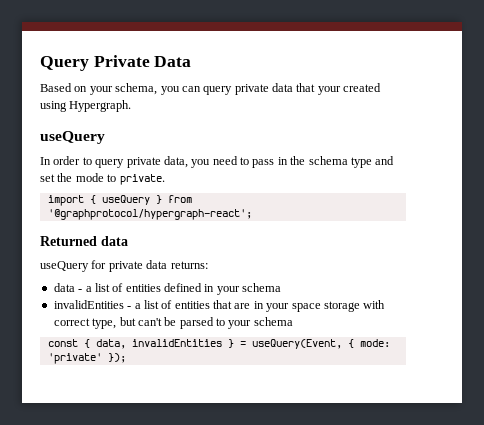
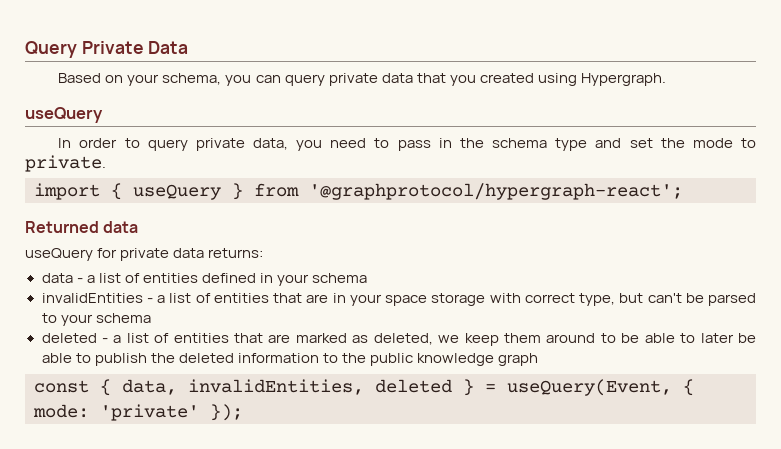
- Based on your schema, you can query private data that your created using Hypergraph.
+ Based on your schema, you can query private data that you created using Hypergraph.
+ deleted - a list of entities that are marked as deleted, we keep them around to be able to later be able to publish the deleted information to the public knowledge graph
- const { data, invalidEntities } = useQuery(Event, { mode: 'private' });
+ const { data, invalidEntities, deleted } = useQuery(Event, { mode: 'private' });

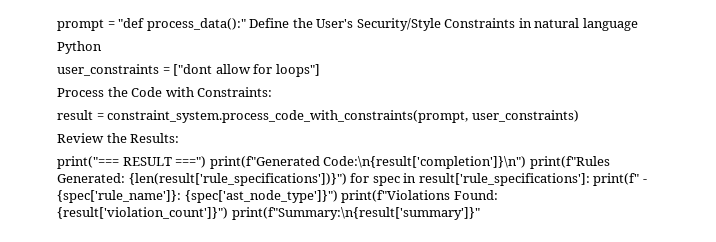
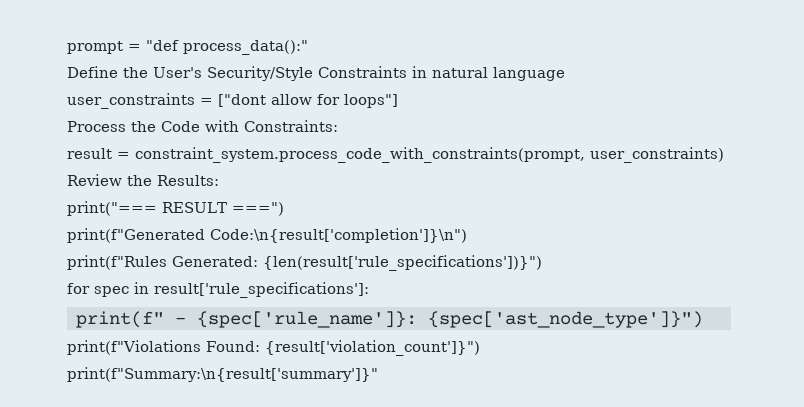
- prompt = "def process_data():" Define the User's Security/Style Constraints in natural language
+ prompt = "def process_data():"
+ Define the User's Security/Style Constraints in natural language
- Python
- print("=== RESULT ===") print(f"Generated Code:\n{result['completion']}\n") print(f"Rules Generated: {len(result['rule_specifications'])}") for spec in result['rule_specifications']: print(f" - {spec['rule_name']}: {spec['ast_node_type']}") print(f"Violations Found: {result['violation_count']}") print(f"Summary:\n{result['summary']}"
+ print("=== RESULT ===")
+ print(f"Generated Code:\n{result['completion']}\n")
+ print(f"Rules Generated: {len(result['rule_specifications'])}")
+ for spec in result['rule_specifications']:
+ print(f" - {spec['rule_name']}: {spec['ast_node_type']}")
+ print(f"Violations Found: {result['violation_count']}")
+ print(f"Summary:\n{result['summary']}"

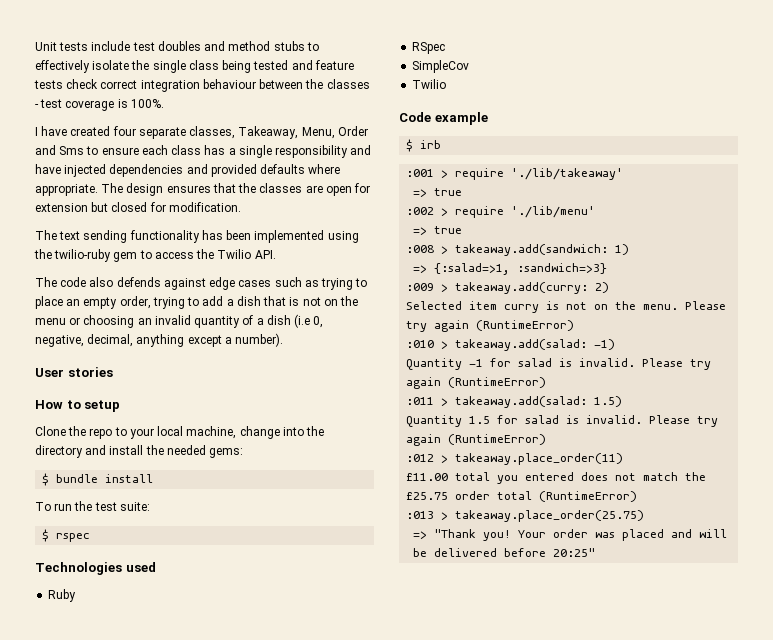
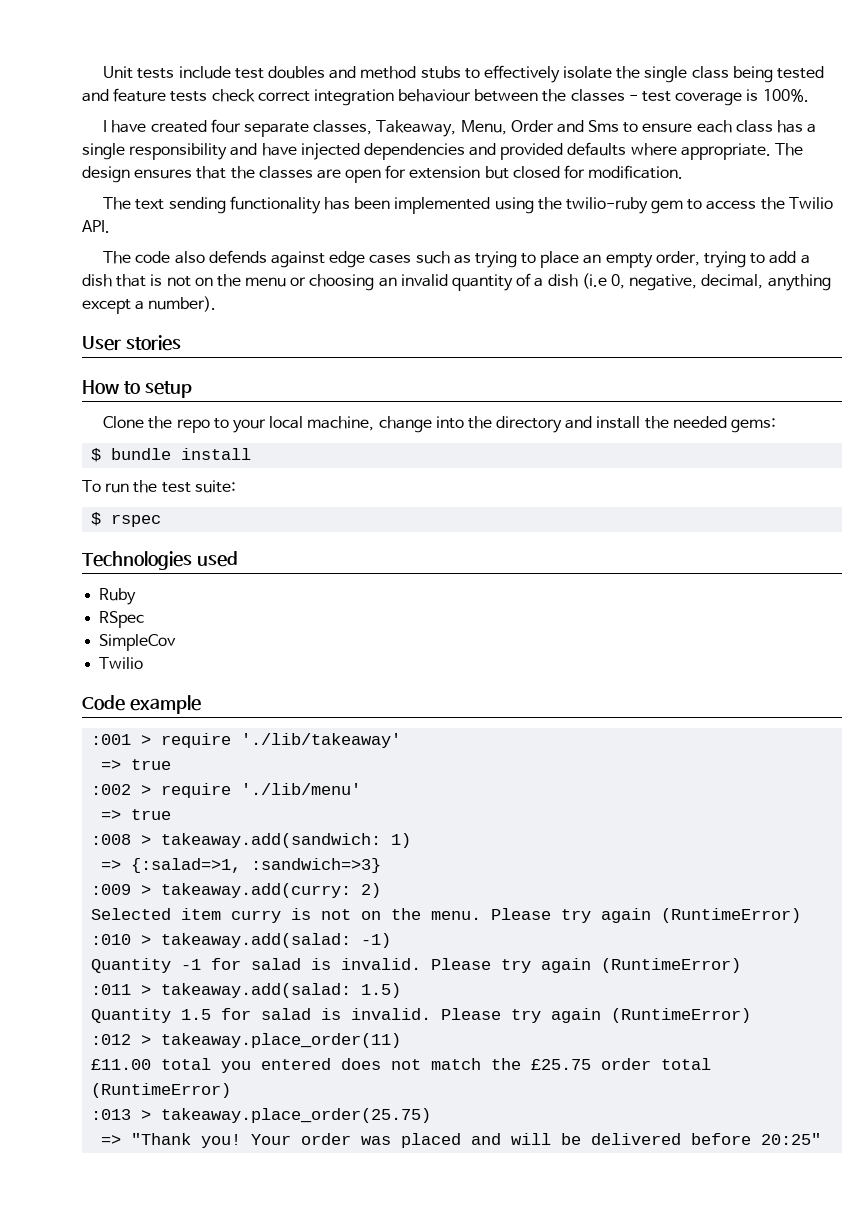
- $ irb

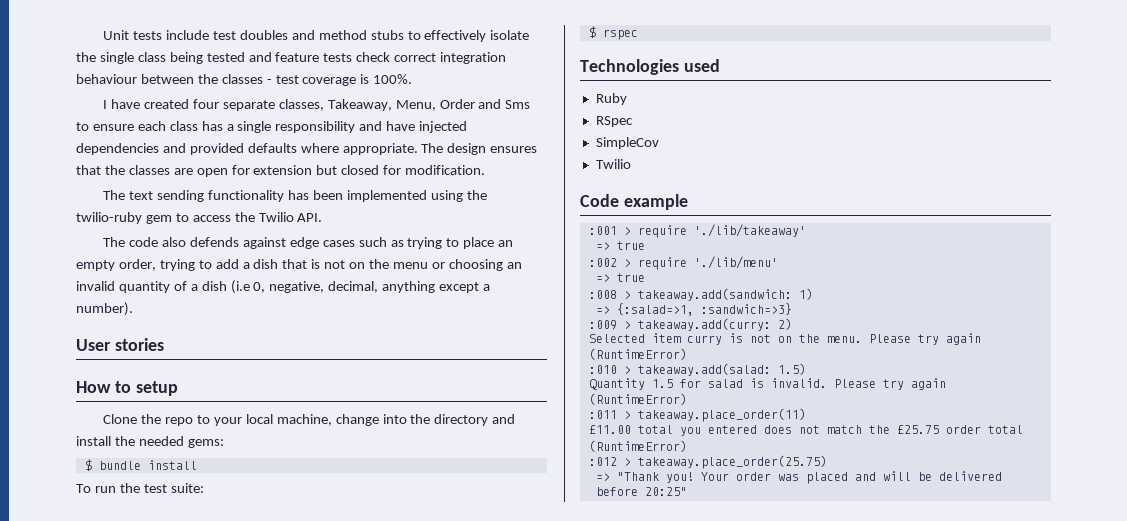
- :010 > takeaway.add(salad: -1)
- Quantity -1 for salad is invalid. Please try again (RuntimeError)
- :011 > takeaway.add(salad: 1.5)
+ :010 > takeaway.add(salad: 1.5)
- :012 > takeaway.place_order(11)
+ :011 > takeaway.place_order(11)
- :013 > takeaway.place_order(25.75)
+ :012 > takeaway.place_order(25.75)

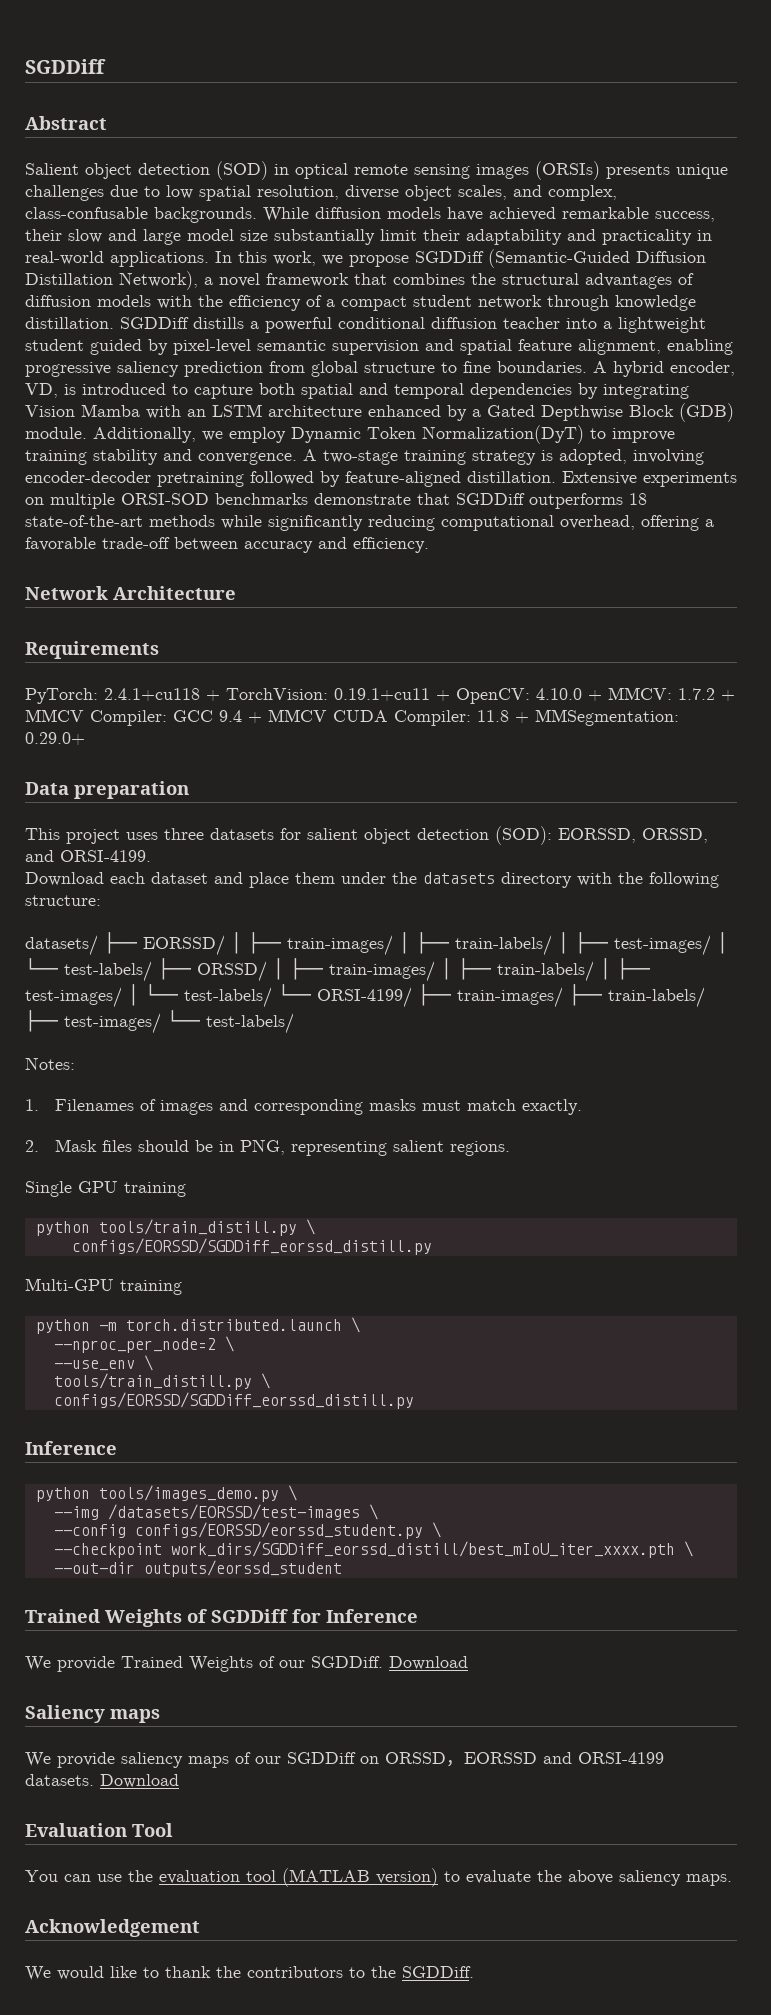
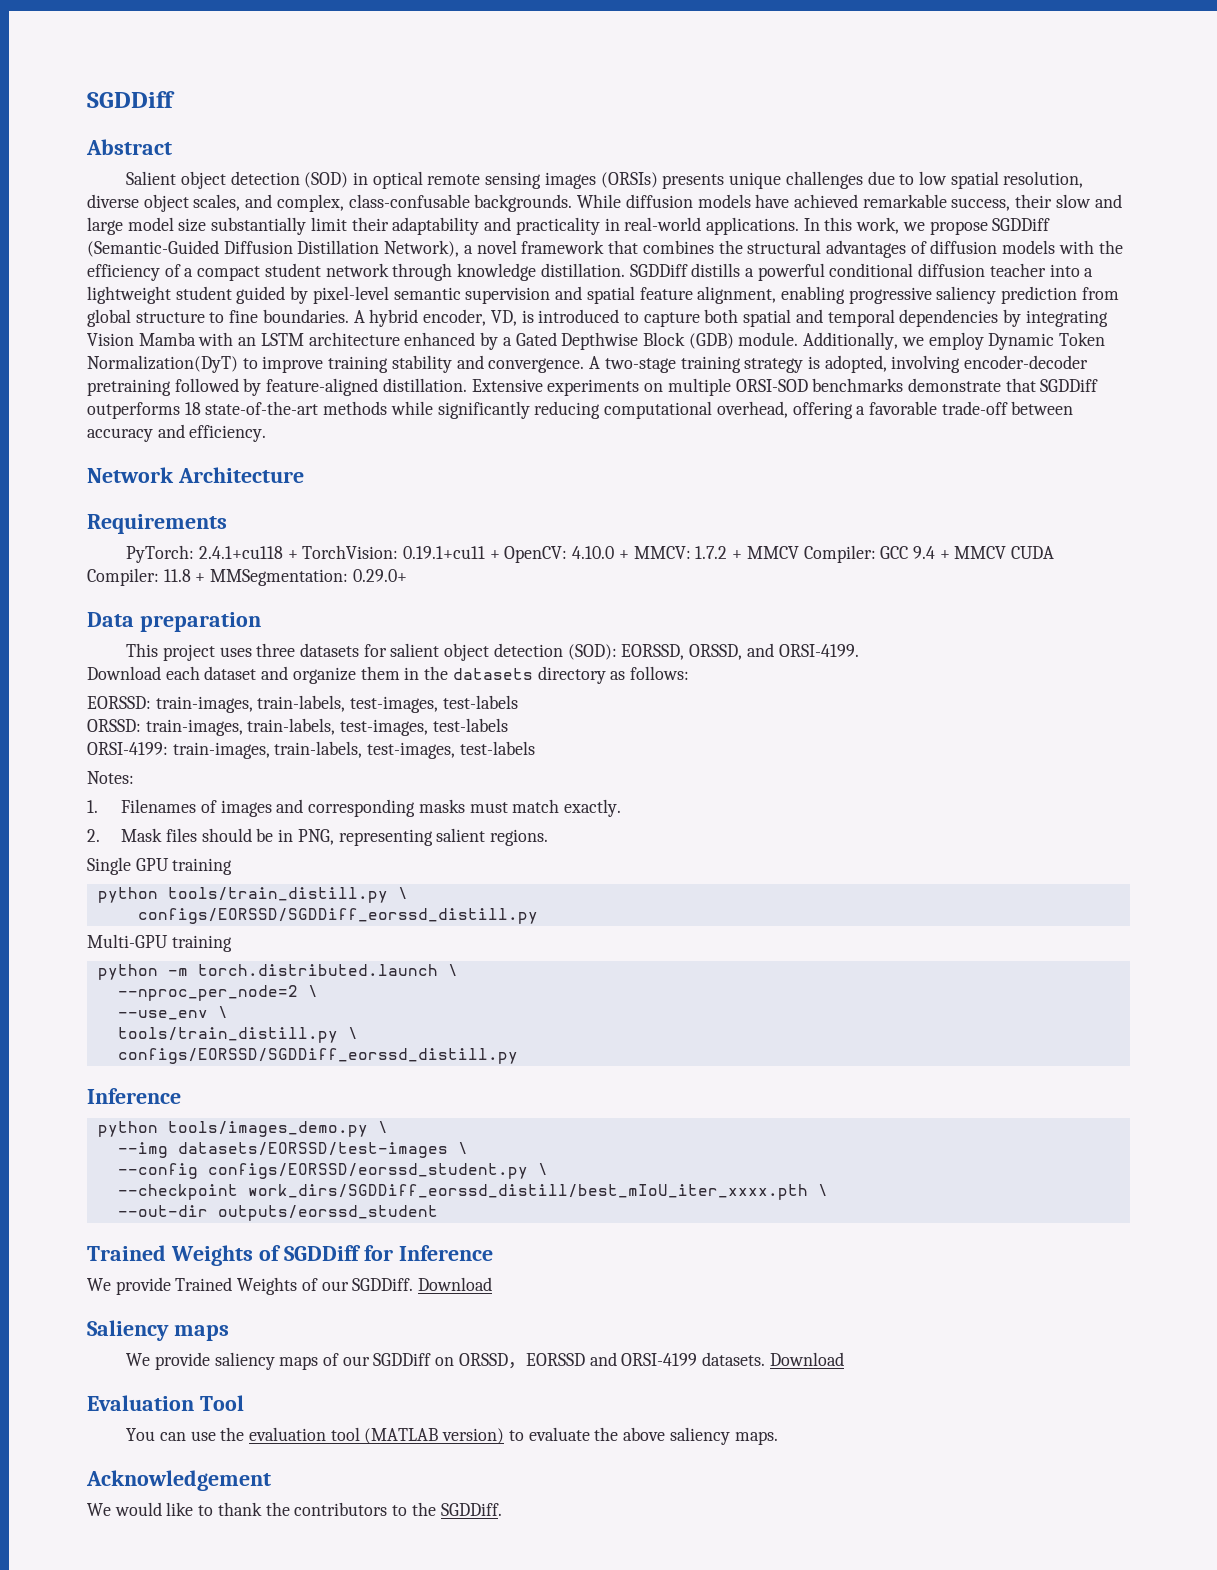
- Download each dataset and place them under the datasets directory with the following structure:
- datasets/ ├── EORSSD/ │ ├── train-images/ │ ├── train-labels/ │ ├── test-images/ │ └── test-labels/ ├── ORSSD/ │ ├── train-images/ │ ├── train-labels/ │ ├── test-images/ │ └── test-labels/ └── ORSI-4199/ ├── train-images/ ├── train-labels/ ├── test-images/ └── test-labels/
+ Download each dataset and organize them in the datasets directory as follows:
+ EORSSD: train-images, train-labels, test-images, test-labels
+ ORSSD: train-images, train-labels, test-images, test-labels
+ ORSI-4199: train-images, train-labels, test-images, test-labels
- --img /datasets/EORSSD/test-images \
+ --img datasets/EORSSD/test-images \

* _Assignment_
For each line in the entries that holds "invalidEntities", return that line.

* _Your response_
- const { data, invalidEntities } = useQuery(Event, { mode: 'private' });
+ const { data, invalidEntities, deleted } = useQuery(Event, { mode: 'private' });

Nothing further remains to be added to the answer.